Every dependency we have looked at so far has been clear cut; you could see exactly what you were dealing with by looking at the source code. But other times, describing a dependency isn’t so easy. Recall this loop from the “Antidependencies” section (Reference) earlier in this chapter:
DO I=1,N
A(I) = B(I) * E
B(I) = A(I+2) * C
ENDDO
Because each variable reference is solely a function of the index, I, it’s clear what kind of dependency we are dealing with. Furthermore, we can describe how far apart (in iterations) a variable reference is from its definition. This is called the dependency distance. A negative value represents a flow dependency; a positive value means there is an antidependency. A value of zero says that no dependency exists between the reference and the definition. In this loop, the dependency distance for A is +2 iterations.

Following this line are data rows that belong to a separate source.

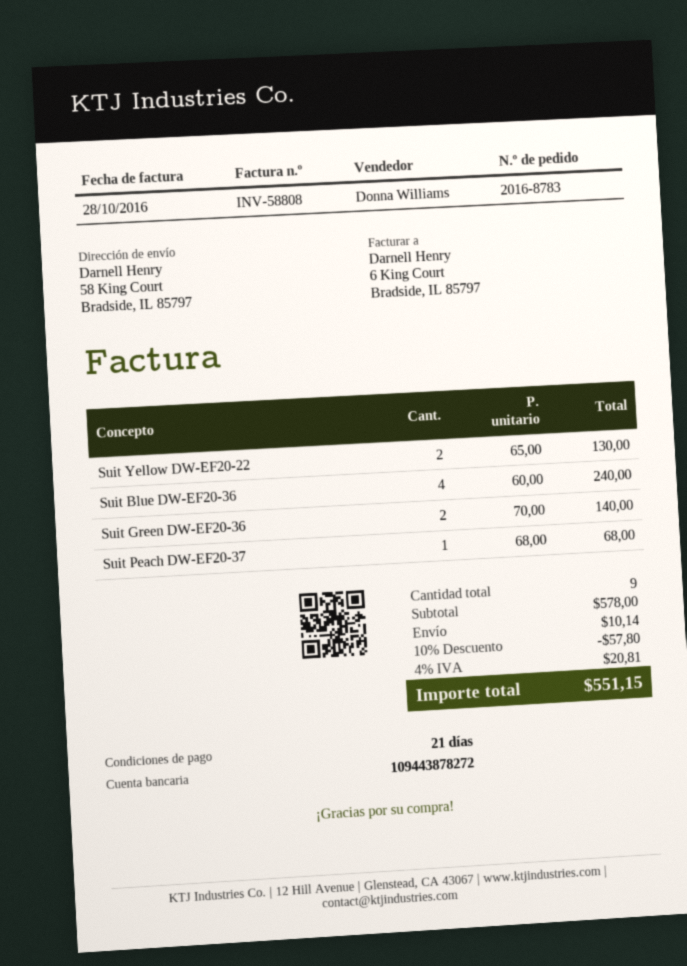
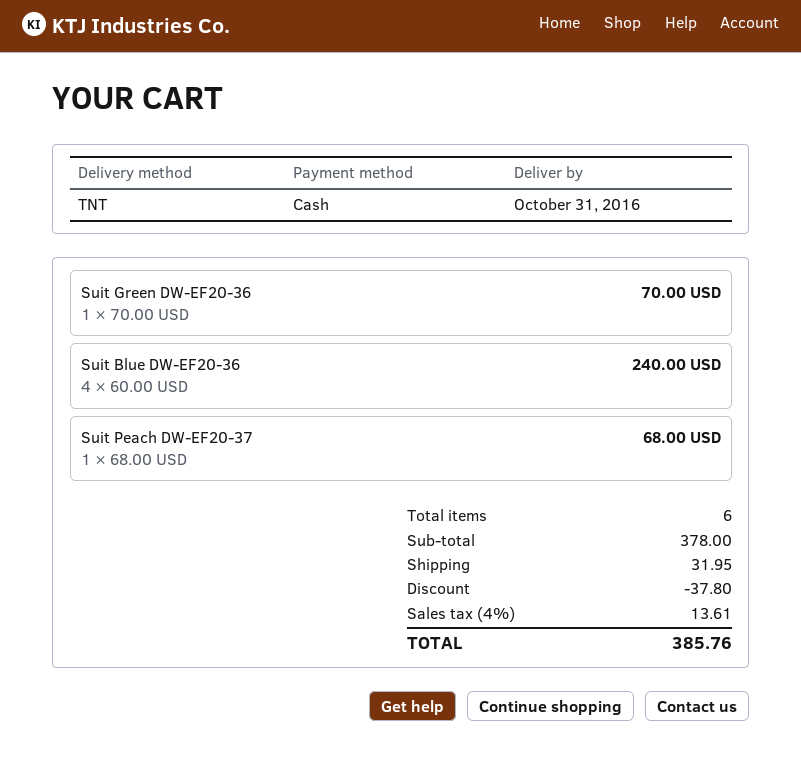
Suit Yellow DW-EF20-22: 2 x 65.00 = 130.00 -> none
Suit Green DW-EF20-36: 2 x 70.00 = 140.00 -> 1 x 70.00 = 70.00
total quantity: 9 -> 6
subtotal: 578.00 -> 378.00
discount: 57.80 -> 37.80
shipping: 10.14 -> 31.95
tax: 4% = 20.81 -> 4% = 13.61
total: 551.15 -> 385.76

However, array subscripts may be functions of other variables besides the loop index. It may be difficult to tell the distance between the use and definition of a particular element. It may even be impossible to tell whether the dependency is a flow dependency or an antidependency, or whether a dependency exists at all. Consequently, it may be impossible to determine if it’s safe to overlap execution of different statements, as in the following loop:
DO I=1,N
A(I) = B(I) * E
B(I) = A(I+K) * C ← K unknown
ENDDO
If the loop made use of A(I+K), where the value of K was unknown, we wouldn’t be able to tell (at least by looking at the code) anything about the kind of dependency we might be facing. If K is zero, we have a dependency within the iteration and no loop-carried dependencies. If K is positive we have an antidependency with distance K. Depending on the value for K, we might have enough parallelism for a superscalar processor. If K is negative, we have a loop-carried flow dependency, and we may have to execute the loop serially.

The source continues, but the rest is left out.